Lumière sur le bronze

























Dans un récent commentaire à propos de l'argent gaspillé par la préfecture de police de Paris, Joël Gayraud proposait qu'avec cet argent nous refondions quelques unes des statues de Paris qui ne furent jamais remplacées après guerre.
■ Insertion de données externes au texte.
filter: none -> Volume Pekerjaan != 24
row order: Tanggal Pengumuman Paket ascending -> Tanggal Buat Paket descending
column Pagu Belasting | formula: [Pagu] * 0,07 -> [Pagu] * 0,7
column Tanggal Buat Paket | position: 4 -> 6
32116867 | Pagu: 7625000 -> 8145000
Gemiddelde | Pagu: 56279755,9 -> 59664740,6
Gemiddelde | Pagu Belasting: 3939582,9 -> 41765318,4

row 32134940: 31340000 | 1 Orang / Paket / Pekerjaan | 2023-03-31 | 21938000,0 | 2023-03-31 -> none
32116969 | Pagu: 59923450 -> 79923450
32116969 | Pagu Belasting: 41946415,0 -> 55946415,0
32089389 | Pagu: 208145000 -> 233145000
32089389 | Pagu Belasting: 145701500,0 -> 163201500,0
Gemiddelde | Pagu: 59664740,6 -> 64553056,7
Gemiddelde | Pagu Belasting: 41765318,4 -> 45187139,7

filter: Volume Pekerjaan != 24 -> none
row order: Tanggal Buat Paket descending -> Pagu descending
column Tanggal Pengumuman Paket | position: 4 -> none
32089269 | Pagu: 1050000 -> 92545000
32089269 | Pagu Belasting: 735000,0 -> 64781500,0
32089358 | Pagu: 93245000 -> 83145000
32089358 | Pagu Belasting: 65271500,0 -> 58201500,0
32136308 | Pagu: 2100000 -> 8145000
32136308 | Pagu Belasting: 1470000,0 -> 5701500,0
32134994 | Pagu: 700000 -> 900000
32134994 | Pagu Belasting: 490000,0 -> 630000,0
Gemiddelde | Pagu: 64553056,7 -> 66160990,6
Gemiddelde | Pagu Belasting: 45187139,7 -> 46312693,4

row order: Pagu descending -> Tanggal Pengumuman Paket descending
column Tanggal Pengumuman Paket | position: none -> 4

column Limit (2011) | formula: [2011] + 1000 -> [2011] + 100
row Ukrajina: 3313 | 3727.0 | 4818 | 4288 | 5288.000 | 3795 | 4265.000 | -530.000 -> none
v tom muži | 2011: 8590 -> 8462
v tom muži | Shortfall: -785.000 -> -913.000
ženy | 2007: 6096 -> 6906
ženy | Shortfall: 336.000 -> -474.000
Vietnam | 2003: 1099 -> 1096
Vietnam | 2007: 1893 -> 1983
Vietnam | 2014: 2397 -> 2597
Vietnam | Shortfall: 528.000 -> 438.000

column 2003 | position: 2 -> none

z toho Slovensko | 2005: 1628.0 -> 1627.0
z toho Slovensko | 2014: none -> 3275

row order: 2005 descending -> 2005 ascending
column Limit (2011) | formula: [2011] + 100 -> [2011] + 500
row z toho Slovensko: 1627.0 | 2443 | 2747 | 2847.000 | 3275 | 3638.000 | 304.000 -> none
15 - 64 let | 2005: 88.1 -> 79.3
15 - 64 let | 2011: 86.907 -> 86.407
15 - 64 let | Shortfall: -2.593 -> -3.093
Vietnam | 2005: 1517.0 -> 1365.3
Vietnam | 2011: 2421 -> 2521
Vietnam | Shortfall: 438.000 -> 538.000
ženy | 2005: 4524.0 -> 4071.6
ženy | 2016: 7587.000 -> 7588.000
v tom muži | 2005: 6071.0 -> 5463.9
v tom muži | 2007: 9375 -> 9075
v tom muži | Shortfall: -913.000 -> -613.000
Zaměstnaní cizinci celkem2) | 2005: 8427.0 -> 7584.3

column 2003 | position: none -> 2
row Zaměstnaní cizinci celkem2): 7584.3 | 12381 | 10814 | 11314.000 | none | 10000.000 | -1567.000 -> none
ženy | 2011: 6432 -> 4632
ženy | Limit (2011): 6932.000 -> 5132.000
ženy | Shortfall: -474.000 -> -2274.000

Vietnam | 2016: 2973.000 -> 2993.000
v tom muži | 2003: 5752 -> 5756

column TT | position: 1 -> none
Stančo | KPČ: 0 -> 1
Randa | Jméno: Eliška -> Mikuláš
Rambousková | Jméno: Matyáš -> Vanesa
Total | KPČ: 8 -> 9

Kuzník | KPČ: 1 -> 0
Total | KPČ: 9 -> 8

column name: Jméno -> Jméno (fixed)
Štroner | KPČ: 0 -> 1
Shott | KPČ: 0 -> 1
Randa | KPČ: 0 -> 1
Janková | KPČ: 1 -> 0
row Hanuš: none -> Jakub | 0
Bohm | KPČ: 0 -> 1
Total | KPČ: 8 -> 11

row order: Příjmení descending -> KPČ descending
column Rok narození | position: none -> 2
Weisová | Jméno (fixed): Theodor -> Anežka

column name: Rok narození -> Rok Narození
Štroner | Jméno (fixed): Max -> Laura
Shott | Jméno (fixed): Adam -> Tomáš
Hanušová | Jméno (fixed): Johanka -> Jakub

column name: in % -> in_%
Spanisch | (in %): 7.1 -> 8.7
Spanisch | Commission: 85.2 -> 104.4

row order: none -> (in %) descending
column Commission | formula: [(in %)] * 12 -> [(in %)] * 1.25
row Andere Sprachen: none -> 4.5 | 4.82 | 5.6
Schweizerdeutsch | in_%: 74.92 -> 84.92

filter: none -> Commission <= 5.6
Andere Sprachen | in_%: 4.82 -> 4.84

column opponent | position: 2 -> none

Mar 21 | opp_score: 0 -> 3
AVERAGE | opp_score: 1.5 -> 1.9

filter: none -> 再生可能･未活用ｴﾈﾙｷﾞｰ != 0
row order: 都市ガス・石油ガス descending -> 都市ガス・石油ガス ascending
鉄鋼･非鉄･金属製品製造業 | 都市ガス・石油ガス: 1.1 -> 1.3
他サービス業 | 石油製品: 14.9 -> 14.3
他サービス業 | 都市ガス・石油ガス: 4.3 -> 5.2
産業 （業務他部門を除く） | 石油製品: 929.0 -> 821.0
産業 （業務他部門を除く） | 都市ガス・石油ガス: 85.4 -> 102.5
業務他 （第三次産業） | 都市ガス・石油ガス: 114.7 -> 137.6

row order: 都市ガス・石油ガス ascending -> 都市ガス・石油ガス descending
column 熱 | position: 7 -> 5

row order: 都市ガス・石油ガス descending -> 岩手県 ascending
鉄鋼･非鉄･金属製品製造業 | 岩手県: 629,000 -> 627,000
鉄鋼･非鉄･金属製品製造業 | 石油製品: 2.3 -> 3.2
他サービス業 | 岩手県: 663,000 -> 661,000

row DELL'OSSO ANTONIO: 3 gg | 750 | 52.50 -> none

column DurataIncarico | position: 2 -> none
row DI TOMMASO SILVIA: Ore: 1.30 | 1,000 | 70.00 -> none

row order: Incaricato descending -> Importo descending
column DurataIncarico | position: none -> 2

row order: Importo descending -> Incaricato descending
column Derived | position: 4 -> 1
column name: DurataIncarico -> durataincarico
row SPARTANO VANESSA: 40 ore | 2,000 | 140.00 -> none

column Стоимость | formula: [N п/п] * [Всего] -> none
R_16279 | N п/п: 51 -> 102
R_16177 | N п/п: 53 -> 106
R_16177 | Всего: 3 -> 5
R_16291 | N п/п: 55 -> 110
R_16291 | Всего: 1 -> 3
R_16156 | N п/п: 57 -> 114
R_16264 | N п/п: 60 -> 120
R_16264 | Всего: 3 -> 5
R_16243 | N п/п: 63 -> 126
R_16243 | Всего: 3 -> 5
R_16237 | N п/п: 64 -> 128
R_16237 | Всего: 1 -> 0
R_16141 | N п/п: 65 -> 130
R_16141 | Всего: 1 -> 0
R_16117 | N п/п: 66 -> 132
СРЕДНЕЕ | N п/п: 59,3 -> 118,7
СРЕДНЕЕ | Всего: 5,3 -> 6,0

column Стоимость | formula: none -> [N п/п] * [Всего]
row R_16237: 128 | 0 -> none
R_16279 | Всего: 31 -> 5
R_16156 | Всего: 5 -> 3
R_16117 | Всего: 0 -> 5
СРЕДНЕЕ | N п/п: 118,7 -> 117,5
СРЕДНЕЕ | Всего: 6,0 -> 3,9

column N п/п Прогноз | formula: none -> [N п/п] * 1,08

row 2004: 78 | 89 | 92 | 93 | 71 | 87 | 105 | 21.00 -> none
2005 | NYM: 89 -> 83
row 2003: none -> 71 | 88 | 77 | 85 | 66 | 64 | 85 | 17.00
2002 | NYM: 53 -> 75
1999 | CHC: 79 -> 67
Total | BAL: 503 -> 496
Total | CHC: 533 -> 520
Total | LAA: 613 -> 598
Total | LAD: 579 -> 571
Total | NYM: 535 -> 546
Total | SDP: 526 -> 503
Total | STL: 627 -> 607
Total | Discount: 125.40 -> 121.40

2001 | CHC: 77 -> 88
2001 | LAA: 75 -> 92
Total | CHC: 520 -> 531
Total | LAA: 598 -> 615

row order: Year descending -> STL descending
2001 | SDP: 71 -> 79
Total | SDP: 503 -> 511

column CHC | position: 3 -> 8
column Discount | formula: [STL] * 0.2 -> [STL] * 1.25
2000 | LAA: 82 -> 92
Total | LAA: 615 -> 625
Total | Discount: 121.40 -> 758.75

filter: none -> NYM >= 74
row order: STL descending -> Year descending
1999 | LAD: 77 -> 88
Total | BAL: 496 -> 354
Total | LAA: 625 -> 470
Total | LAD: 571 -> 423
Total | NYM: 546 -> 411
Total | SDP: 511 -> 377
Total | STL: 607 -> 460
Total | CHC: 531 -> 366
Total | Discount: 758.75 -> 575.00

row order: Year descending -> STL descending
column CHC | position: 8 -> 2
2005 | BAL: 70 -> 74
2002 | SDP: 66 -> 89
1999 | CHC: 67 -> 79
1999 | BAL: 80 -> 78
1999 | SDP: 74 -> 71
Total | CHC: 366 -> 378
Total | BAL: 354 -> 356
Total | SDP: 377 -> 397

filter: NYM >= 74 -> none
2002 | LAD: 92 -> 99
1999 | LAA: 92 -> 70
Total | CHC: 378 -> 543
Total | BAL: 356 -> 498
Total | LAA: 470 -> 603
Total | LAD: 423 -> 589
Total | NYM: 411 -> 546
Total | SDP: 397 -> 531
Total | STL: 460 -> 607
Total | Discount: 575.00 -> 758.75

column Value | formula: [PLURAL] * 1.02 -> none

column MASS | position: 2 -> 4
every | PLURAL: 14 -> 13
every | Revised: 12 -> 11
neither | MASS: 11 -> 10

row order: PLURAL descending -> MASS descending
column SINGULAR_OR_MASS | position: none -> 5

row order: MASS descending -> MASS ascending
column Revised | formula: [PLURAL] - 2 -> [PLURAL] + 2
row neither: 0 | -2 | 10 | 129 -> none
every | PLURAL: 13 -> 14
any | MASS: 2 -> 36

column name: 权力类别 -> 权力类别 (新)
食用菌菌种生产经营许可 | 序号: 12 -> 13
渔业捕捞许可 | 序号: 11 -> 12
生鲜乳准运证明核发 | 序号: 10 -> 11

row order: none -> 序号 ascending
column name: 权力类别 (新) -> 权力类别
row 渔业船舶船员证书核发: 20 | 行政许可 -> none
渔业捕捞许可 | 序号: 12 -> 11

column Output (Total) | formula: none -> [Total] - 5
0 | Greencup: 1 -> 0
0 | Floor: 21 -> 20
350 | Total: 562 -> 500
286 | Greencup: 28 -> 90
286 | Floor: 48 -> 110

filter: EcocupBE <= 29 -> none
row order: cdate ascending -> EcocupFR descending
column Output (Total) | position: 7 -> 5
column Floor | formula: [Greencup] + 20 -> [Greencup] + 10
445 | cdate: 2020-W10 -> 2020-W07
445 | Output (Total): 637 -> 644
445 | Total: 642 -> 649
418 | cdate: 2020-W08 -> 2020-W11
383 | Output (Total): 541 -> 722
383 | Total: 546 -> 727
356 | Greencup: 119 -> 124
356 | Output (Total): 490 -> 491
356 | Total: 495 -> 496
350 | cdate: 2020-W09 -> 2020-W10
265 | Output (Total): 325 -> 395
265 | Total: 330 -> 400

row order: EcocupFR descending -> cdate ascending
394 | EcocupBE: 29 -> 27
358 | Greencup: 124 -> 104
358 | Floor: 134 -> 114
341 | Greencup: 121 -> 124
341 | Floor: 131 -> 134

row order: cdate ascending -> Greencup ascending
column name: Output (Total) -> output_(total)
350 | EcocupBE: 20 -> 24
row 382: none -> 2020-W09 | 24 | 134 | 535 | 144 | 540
Première étape de cette réhabilitation, redécouvrir l'apparence de ladite statue, érigée porte des Ternes (XVIIIème) en hommage aux aéronautes du siège de la Commune de Paris (1870-1871).
La statue est de Auguste Bartholdi, et elle fut fondue en 1942.



_______________________________________________________
NB : Non content de traduire des auteurs comme Leopardi et Agamben, Joël Gayraud est également un fier collaborateur du Bathyscaphe. Merci à lui de nous avoir éclairé sur ces questions de statuaire et d'urbanisme.






4 commentaires:

Appas a dit…

Belle image. Qui m'a amené sur ce site vertigineux.

http://paris1900.lartnouveau.com/paris00/constructions_detruites.htm

antoine peuchmaurd a dit…

Merci beaucoup pour l'adresse, ce site est effectivement extraordinaire. De belles heures en perspectives à revisiter Paris.

th a dit…

Quel magnifique oxymore (*) que ce dirigeable en bronze. Les poseurs de cabines téléphoniques peuvent aller se rhabiller.
Merci aussi à Appas pour le site.

* Ça fait savant, n'est-ce pas ?

Appas a dit…

Bravo et merci, cher th, vous avez débusqué le secret de cette image dont je ne m'expliquais pas le caractère si attirant.